The normative critique of litigation-based liberation strategies stems from the influence of critical theory and queer/radical gender critiques of the LGBTI movement, especially the mainstream gay and lesbian movement. While these critiques have been effective in unmasking hidden power dynamics, they tend to overemphasize the lack of utility of rights-based litigation and argue that this litigation is harmful in two important ways: 1) it has a normalizing effect on sexual and gender minorities by demanding inclusion into oppressive power structures, and 2) it crowds out resources that could be devoted to more marginalized elements of the movement in favor educated, upper-middle class (mostly cisgender male) goals, such as marriage equality. Many transgender theorists, in particular, argue against utilizing a liberal, rights-claiming approach in the movement for transgender liberation. Dean Spade is a leading voice of this critique. According to Spade, a liberal approach “merely tinkers with systems while leaving their most violent operations in tact (Spade 2011, 91).” Further, as Spade bluntly states: “the standard law reform strategies most often employed to remedy the problems faced by trans people fundamentally misunderstand the nature of power and control and the role of the law in both (Spade 2011, 101).” Historian John D’Emilio expressed an earlier, but very similar, opposition to the use of litigation to achieve lesbian and gay rights, especially marriage equality litigation (D’Emilio 2007).

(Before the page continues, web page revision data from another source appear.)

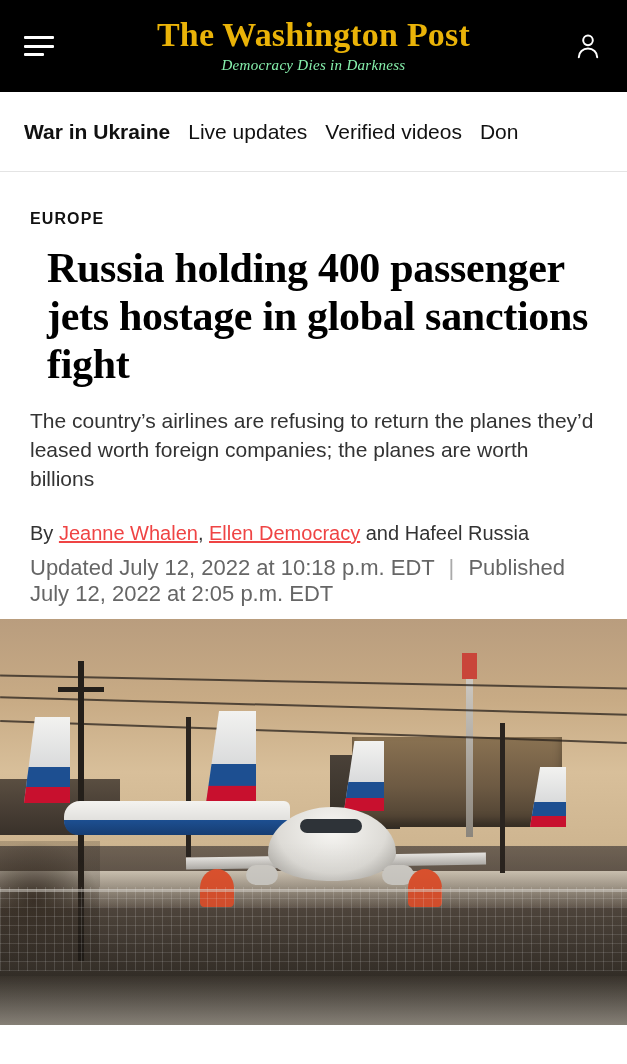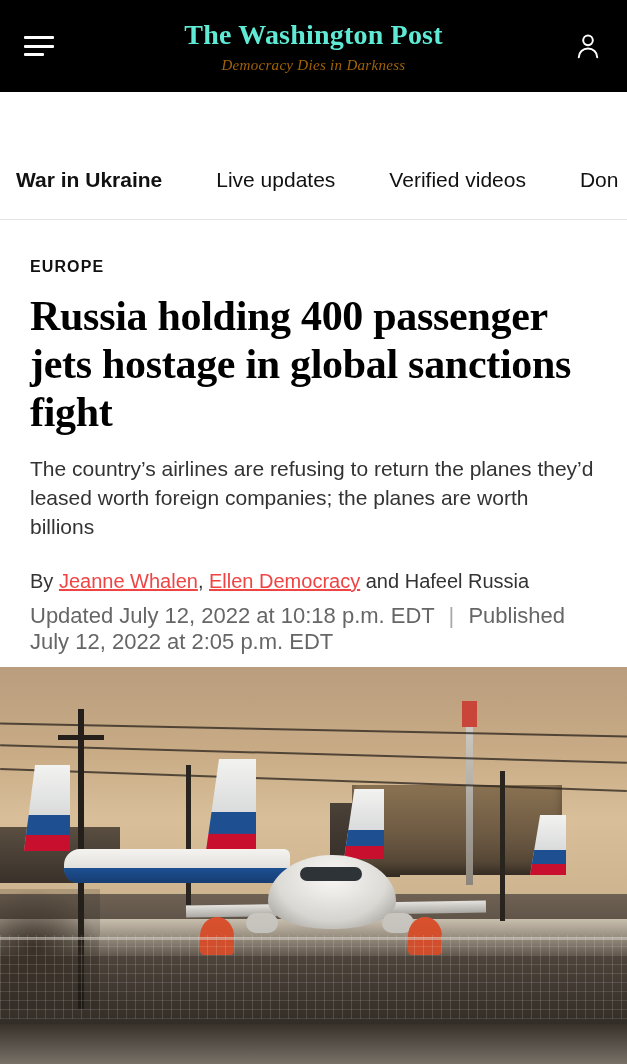"The Washington Post" .wp-logo { color: #5eead4 -> #eab308; font-size: 28px -> 34px }
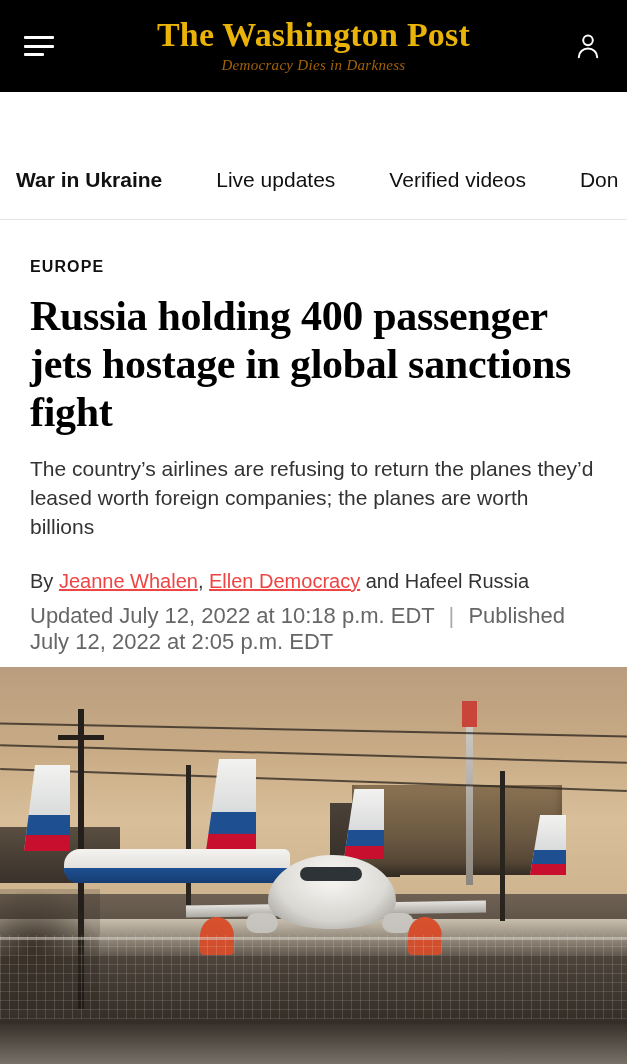"Democracy Dies in Darkness" .wp-tagline { color: #a16207 -> #86efac }
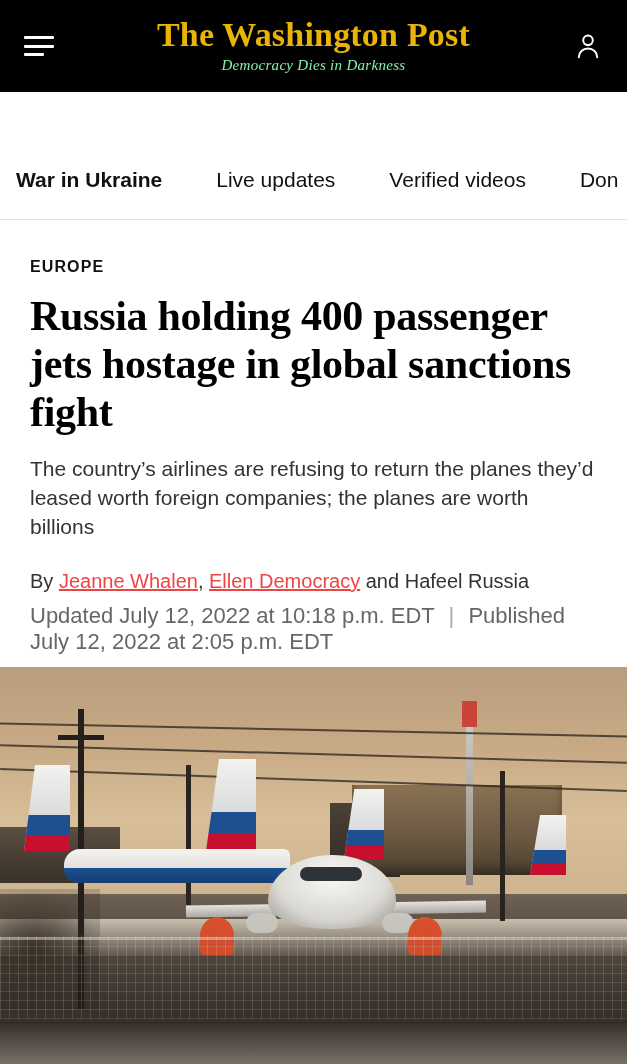"War in Ukraine" .subnav { gap: 54px -> 18px; margin-top: 48px -> none; padding: 0 16px -> 0 24px }
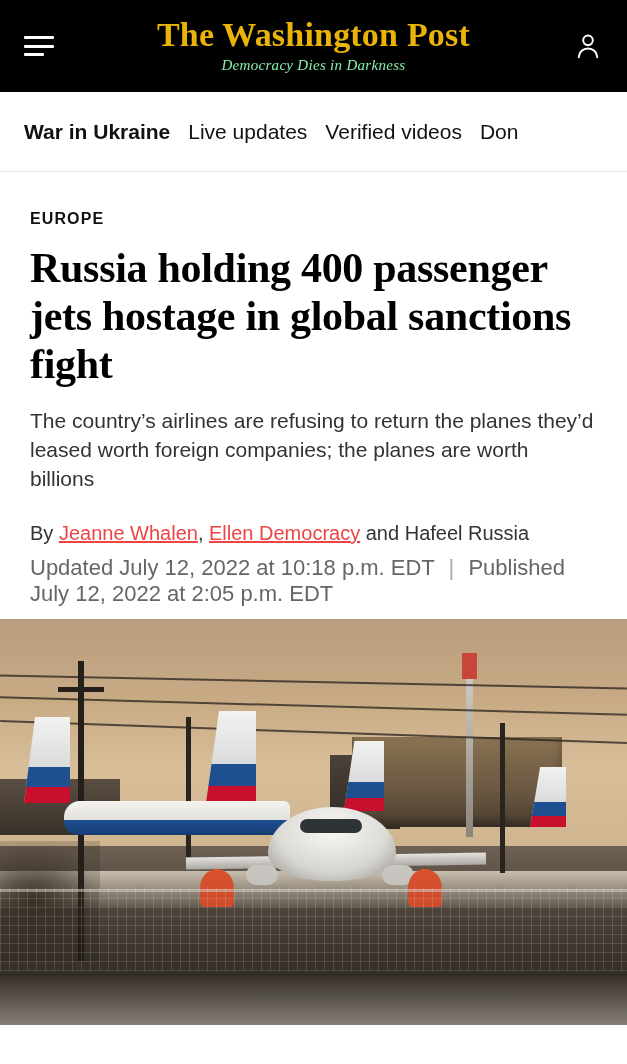"Russia holding 400 passenger jets" .headline { margin-left: none -> 17px }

Certainly, courts are imperfect vehicles for the protection of the rights of marginalized groups, as are most public institutions. Indeed, courts have only recently begun to protect transgender and intersex individuals (Levasseur 2015). However, their role is changing and may prove to be a necessary antidote to hostile public opinion. Furthermore, they are potentially more rights-protective than majoritarian institutions. Finally, much of the objection to rights-based litigation is grounded in normative opposition to the approach, rather than empirical assessments of it, and often denies almost all-real and potential change stemming from legal liberal reform strategies. As I have argued elsewhere, rights claiming can work quite well (Pierceson 2005, 2013). In addition, Karen Zivi has provided an effective counter-argument to critical theorists in her important book, Making Rights Claims: A Practice of Democratic Citizenship. According to Zivi, rights claiming by marginalized groups are “a rule-breaking practice that opens up the possibilities of the new, and this is precisely what makes it suitable for democratic politics (Zivi 2012, 19). The cases in this paper demonstrate this potential.